Blood stream infection or bacteremia or sepsis
Seven out of the 17 trials reported either sepsis or bacteremia or bloodstream infection:[6,18,22,23,24,31,34,35] these studies included 2506 patients. Sepsis or bacteremia or bloodstream infection was not significantly different between the groups (RR, 1.02; 95% CI, 0.86–1.21; P = 0.84; I2 = 0%; P = 0.70) [Figure 11].
Lengths of Intensive Care Unit and hospital stay
Information on the length of ICU stay was available for 13 of the 17 studies.[6,13,15,18,19,24,26,29,31,32,33,34,35] These 13 studies included 2211 patients and there was no significant difference between the two groups (WMD, −0.34; 95%, CI, −0–1.26 to 0.57, P = 0.46; I2 = 48%, P = 0.03) as shown in Figure 12. Information on the length of hospital stay available for nine studies[6,13,18,19,24,29,31,33,34] [Figure 13]. Patients initially receiving LC delivery had significantly lower length of hospital stays compared with those initially receiving HC delivery (WMD, −2.72; 95% CI, −4.04–1.39, P < 0.0001; I2 = 0%, P = 0.46).

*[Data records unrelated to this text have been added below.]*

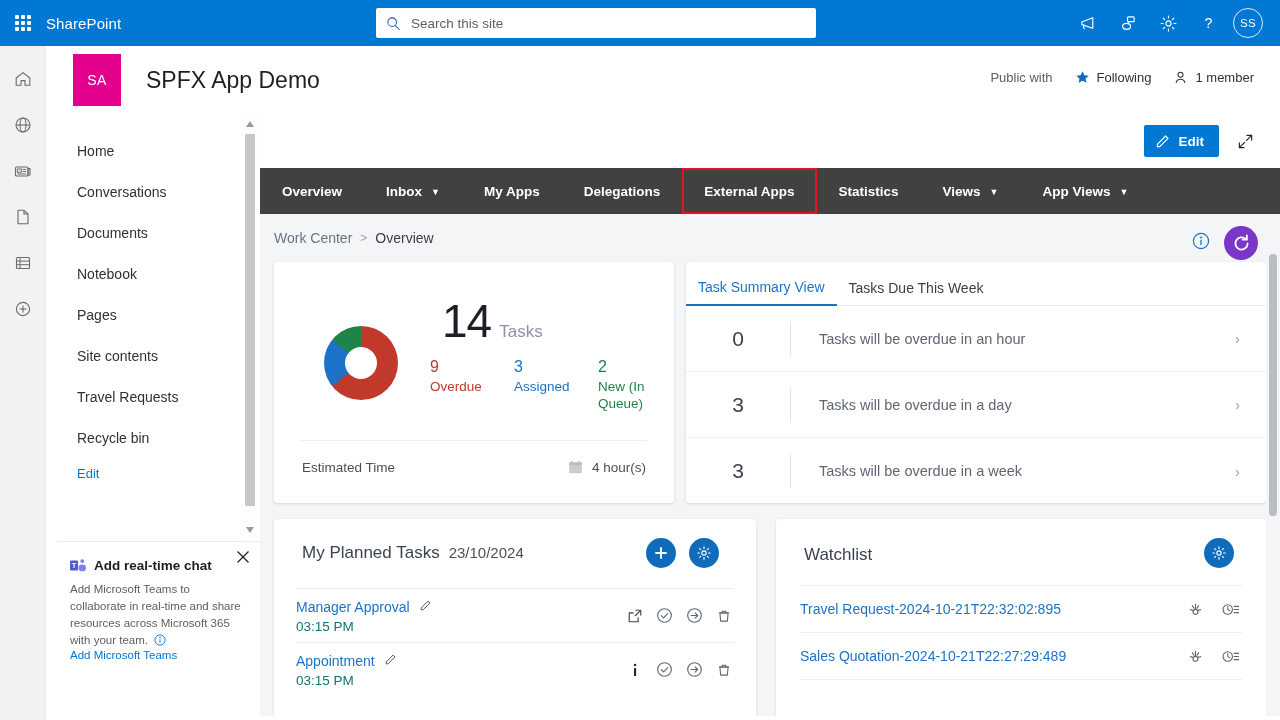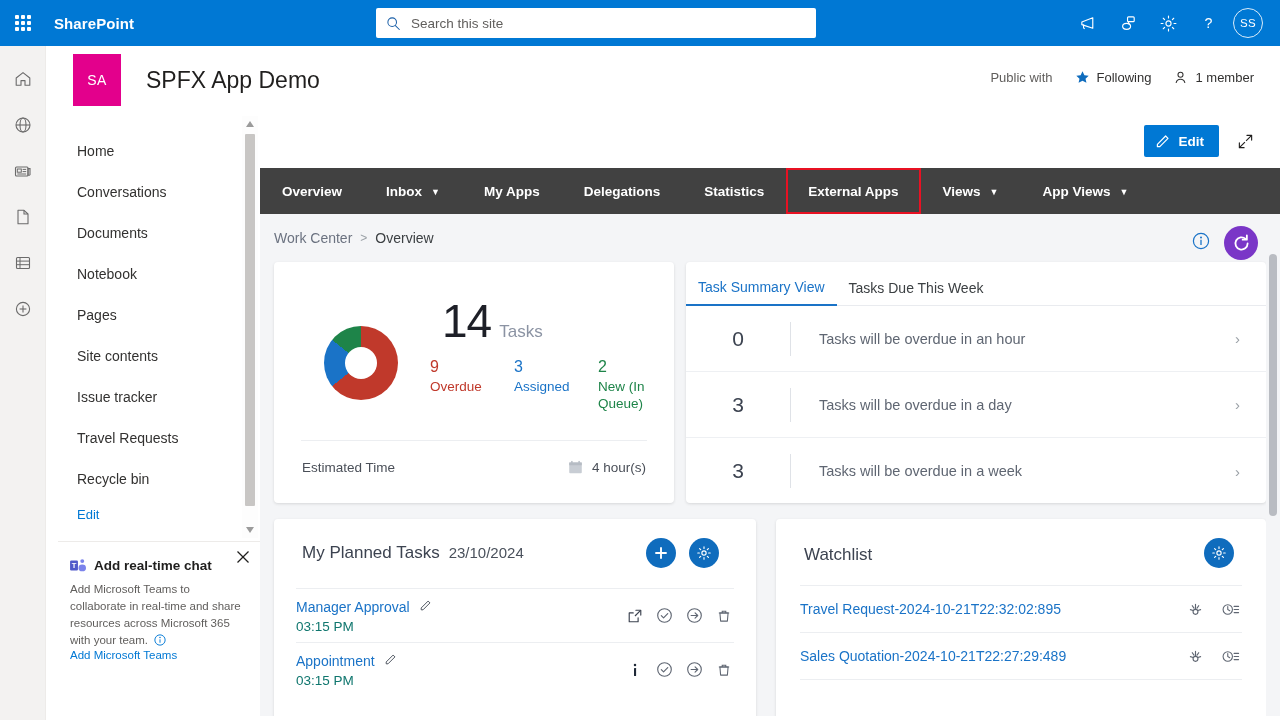--- a/index.html
+++ b/index.html
@@ -27,7 +27,7 @@
   }
   .waffle-grid i { background: #fff; width: 4px; height: 4px; border-radius: 1px; display:block;}
   .suite-brand {
-    font-size: 15px; font-weight: bold; margin-left: 8px; letter-spacing: .1px;
+    font-size: 15px; font-weight: normal; margin-left: 0; letter-spacing: .1px;
     cursor: pointer;
   }
   .searchbox {

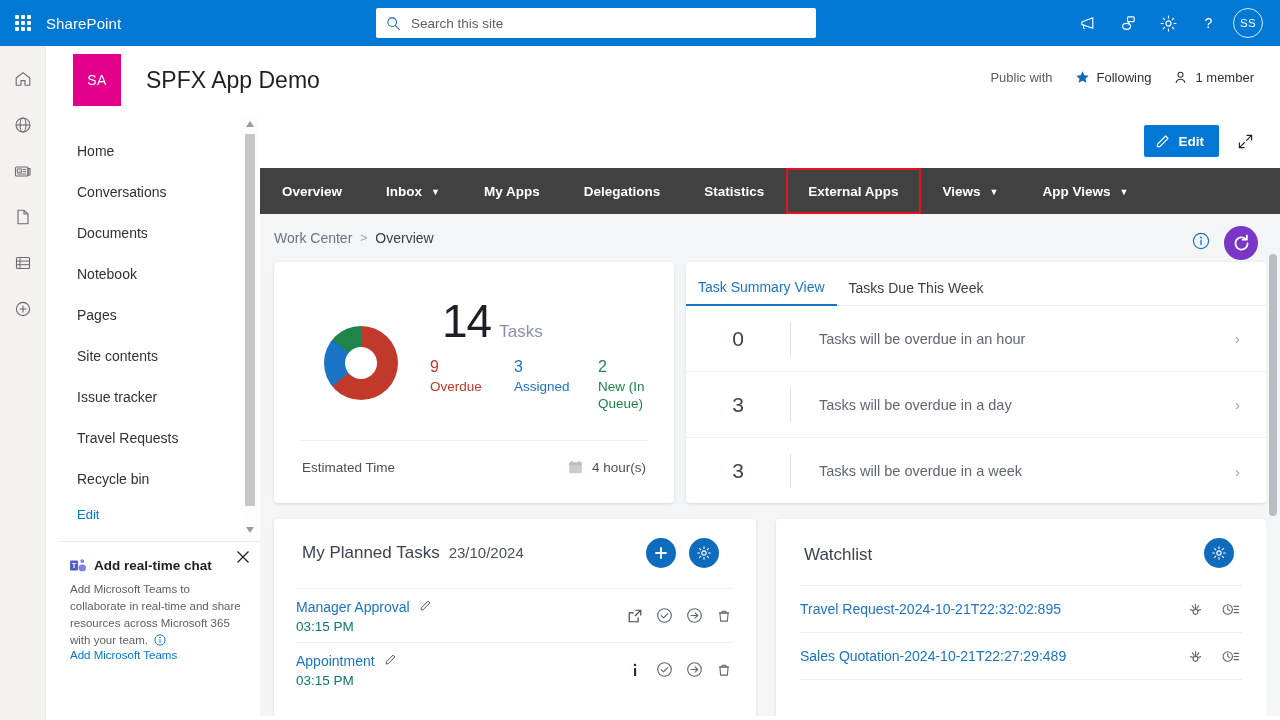--- a/index.html
+++ b/index.html
@@ -483,11 +483,11 @@
   <div class="appnav-item">
     <span>Delegations</span>
   </div>
+  <div class="appnav-item hl" style="border-color: rgb(232, 17, 35);">
+    <span>External Apps</span>
+  </div>
   <div class="appnav-item">
     <span>Statistics</span>
-  </div>
-  <div class="appnav-item hl" style="border-color: rgb(232, 17, 35);">
-    <span>External Apps</span>
   </div>
   <div class="appnav-item">
     <span>Views</span>

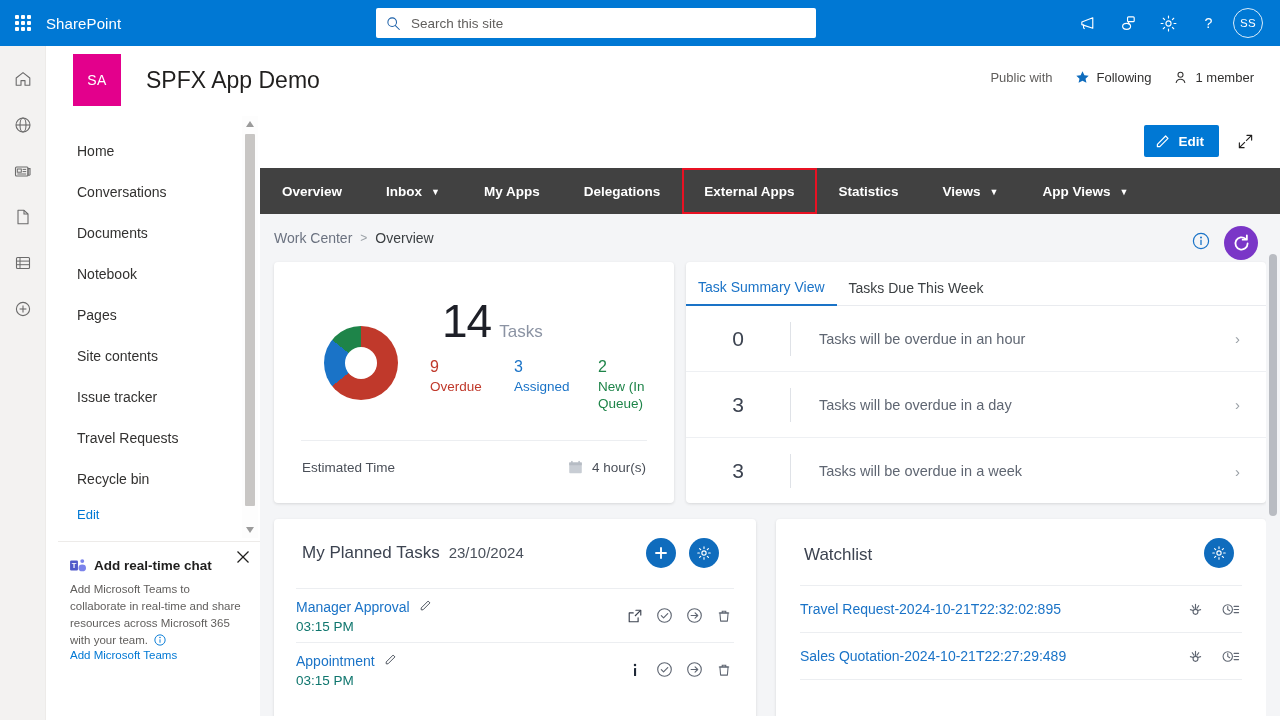--- a/index.html
+++ b/index.html
@@ -404,7 +404,6 @@
     <div class="sitenav-item">Notebook</div>
     <div class="sitenav-item">Pages</div>
     <div class="sitenav-item">Site contents</div>
-    <div class="sitenav-item">Issue tracker</div>
     <div class="sitenav-item">Travel Requests</div>
     <div class="sitenav-item">Recycle bin</div>
     <div class="sitenav-edit">Edit</div>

Duration of mechanical ventilation
Data on duration of mechanical ventilation were available for eight studies:[6,15,18,23,24,26,31,35] these data included 1846 participants. The analysis of the data of these eight studies showed that patients assigned initially to LC delivery had significantly lower duration of ventilator dependency compared with those assigned to HC delivery (WMD, −0.80; 95% CI, −1.39 to − 0.21, P = 0.0001; I2 = 11%, P = 0.35) [Figure 14]. This indicates a 19.2 h reduction of ventilator dependency for patients received LC compared to those received HC artificial nutrition.
Hypoglycemic
Four out of 17 trials reported data on incidence of hypoglycemia[6,18,19,25] as shown in Figure 15. The result of analysis of these data on 1312 participants showed that there was no significant difference between the two groups with regard to the occurrence of hypoglycemia (RR, 1.17; 95% CI, 0.83–1.66, P = 0.37; I2 = 0%, P = 0.65).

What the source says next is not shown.